Description and explanation of the layout

The Center has been developed on the remaining 35 acres of the 220 placed on the National Register of Historic Places, near Hartsville, S.C., where David R. Coker began his experiments. The site is on abroad open stretch of a fertile plain within a historically agricultural region. A multi-purpose interpretive learning center has been developed approximately where the first experiments were conducted (Fig 1, page 13).

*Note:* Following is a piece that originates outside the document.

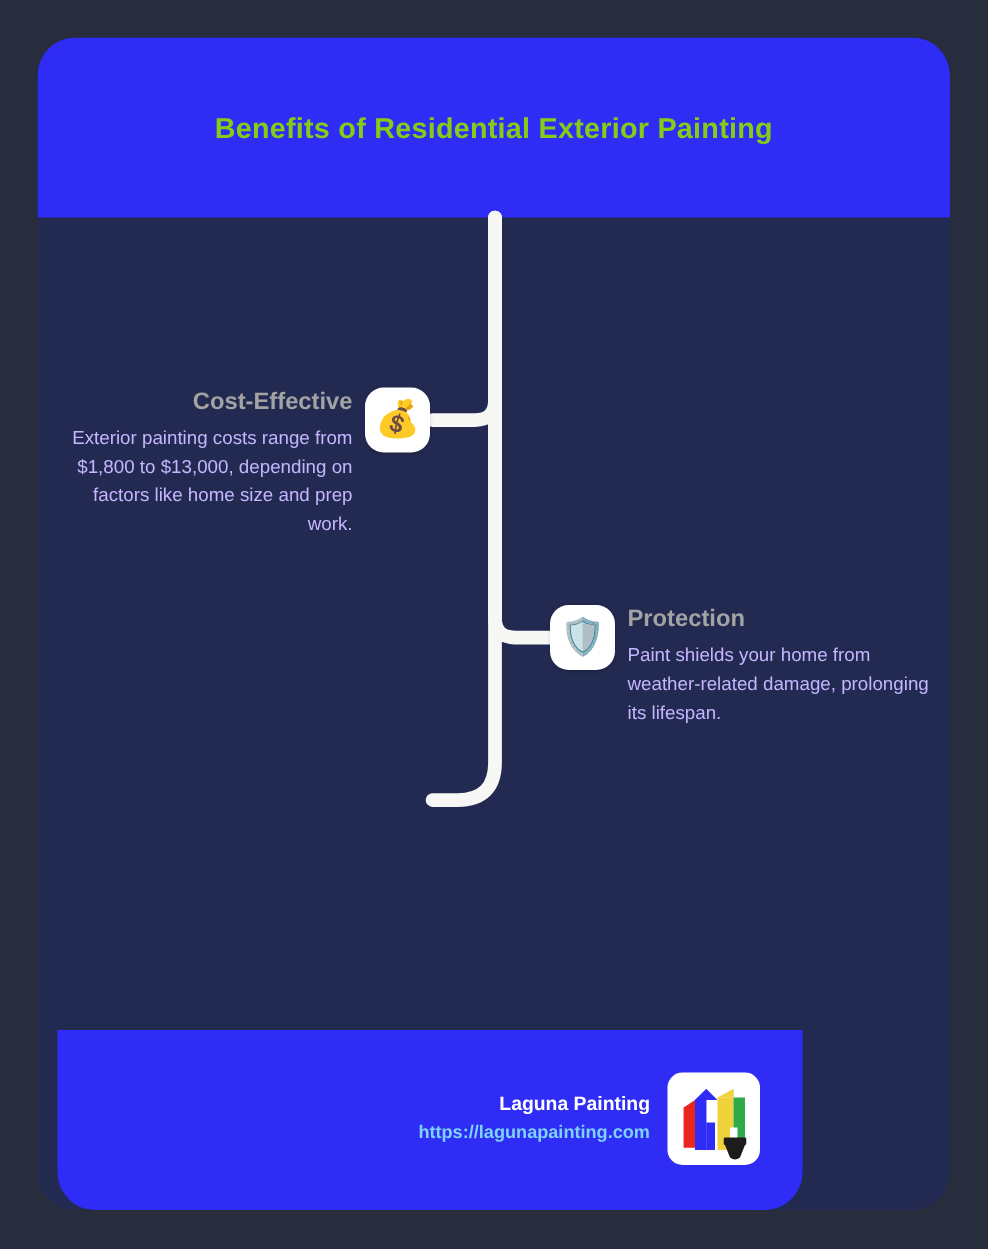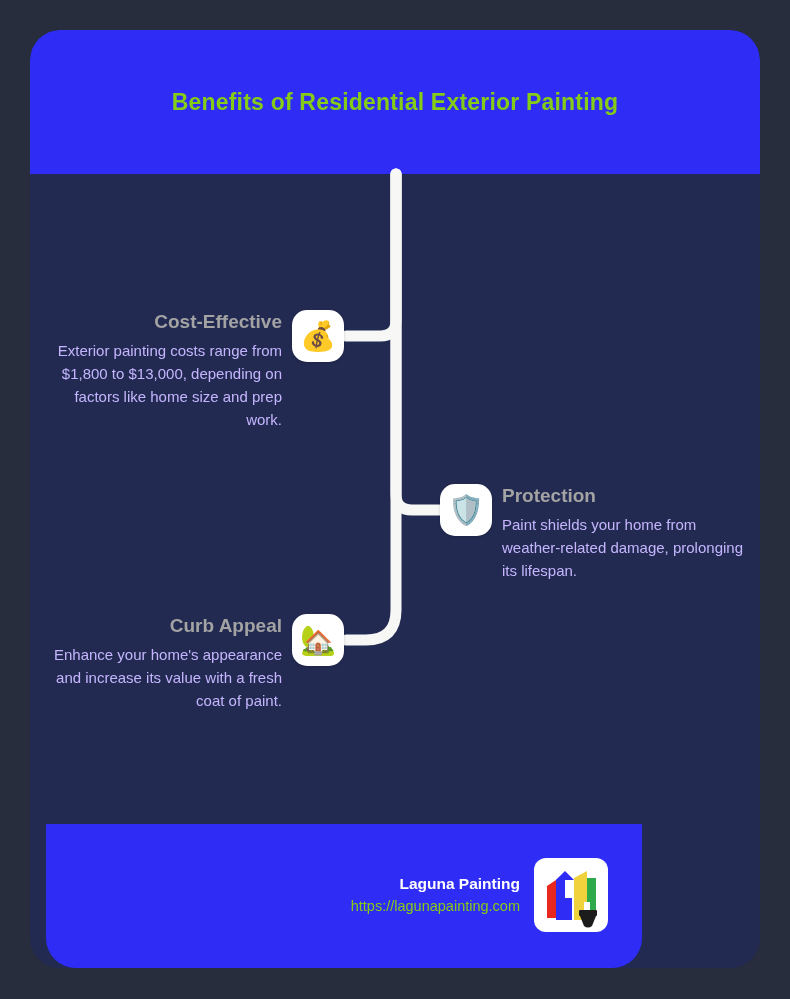"Curb Appeal" div.row { html: <div> <div> <p>Curb Appeal</p> <p>Enhance your home's appearance and increase its value with a fresh coat of paint.</p> </div> <div> <span>🏡</span> </div> </div> -> none }
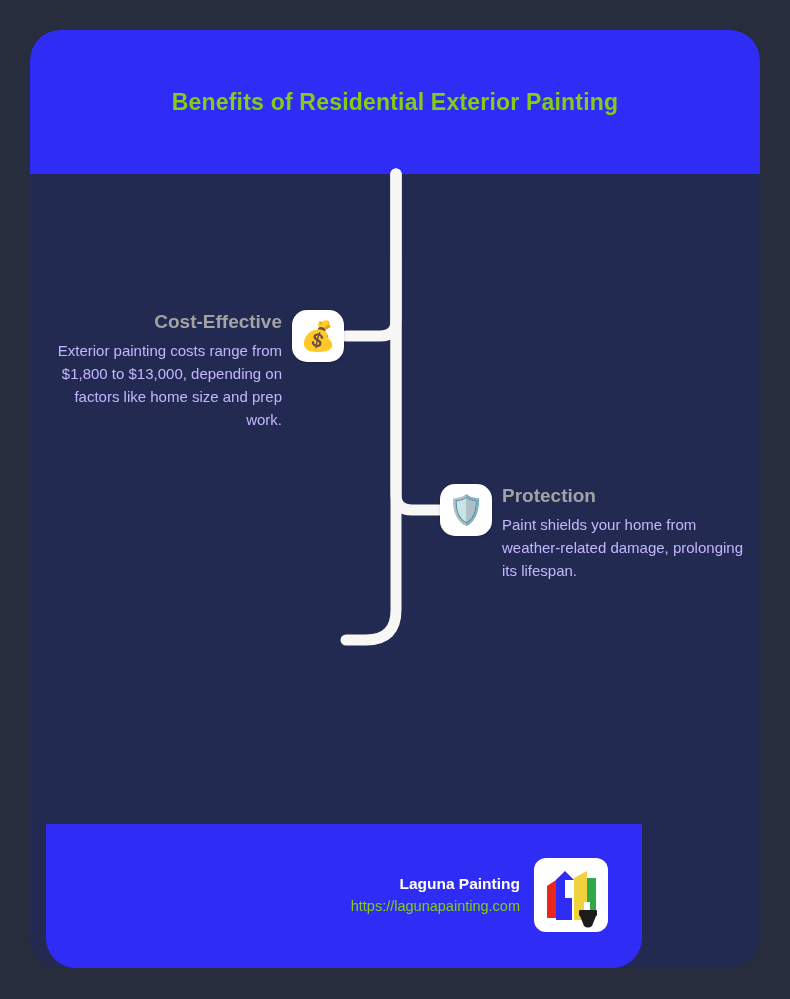"https://lagunapainting.com" .footer-url { color: #84cc16 -> #7dd3fc; font-weight: normal -> bold }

The interpretive center has a barn-like appearance, with a gambrel roof, capped with a central cupola. It is a tall, wooden-sided, single-storied building modeled after one of the dairy buildings still standing on a part of the old Coker Farm (Allen, 2008, personal communication). It measures 27’ by 45’7” with a completely open “barn-like” floor plan. The open structure lends itself easily to changeable exhibits, or can be set up with chairs and tables for meetings or presentations. The building prominently displays the “red heart” that was the company’s logo at the entrance (Fig. 2, page 14). The interpretive center is on a landscaped site with ample parking for visitors (Fig. 3, page 15). There is a sidewalk circling the building with two three-sided kiosks and eight interpretive panels (fig. 4, page 16) – all with picture and wording that lend them to self conducted tours. Inside are shadow boxes and display cases containing memorabilia illustrating the scope of the Coker farms activities (Fig. 5, page 17). Large murals with pictures of individuals that were important to the Farm through the years, and the farm’s activities, are on the walls (Fig. 6, page 17), and there are three “sound domes” that give short explanations of the pictures (Fig. 7, page 18). There is a television with a visitor-activated DVD presentation that gives a precise explanation of hybrid corn production and the steps taken in the process (Fig. 8, page 18). A “timeline” of murals and descriptions circles the Center at the ceiling (Fig 11, page 20). A large granite marker in front of the building has the official US Department of the Interior plaque designating the site as a National Historic Landmark (Fig. 9, page 19), and surrounding the interpretive center are several acres of land used as experimental agricultural plots, continuing the Coker Farms tradition.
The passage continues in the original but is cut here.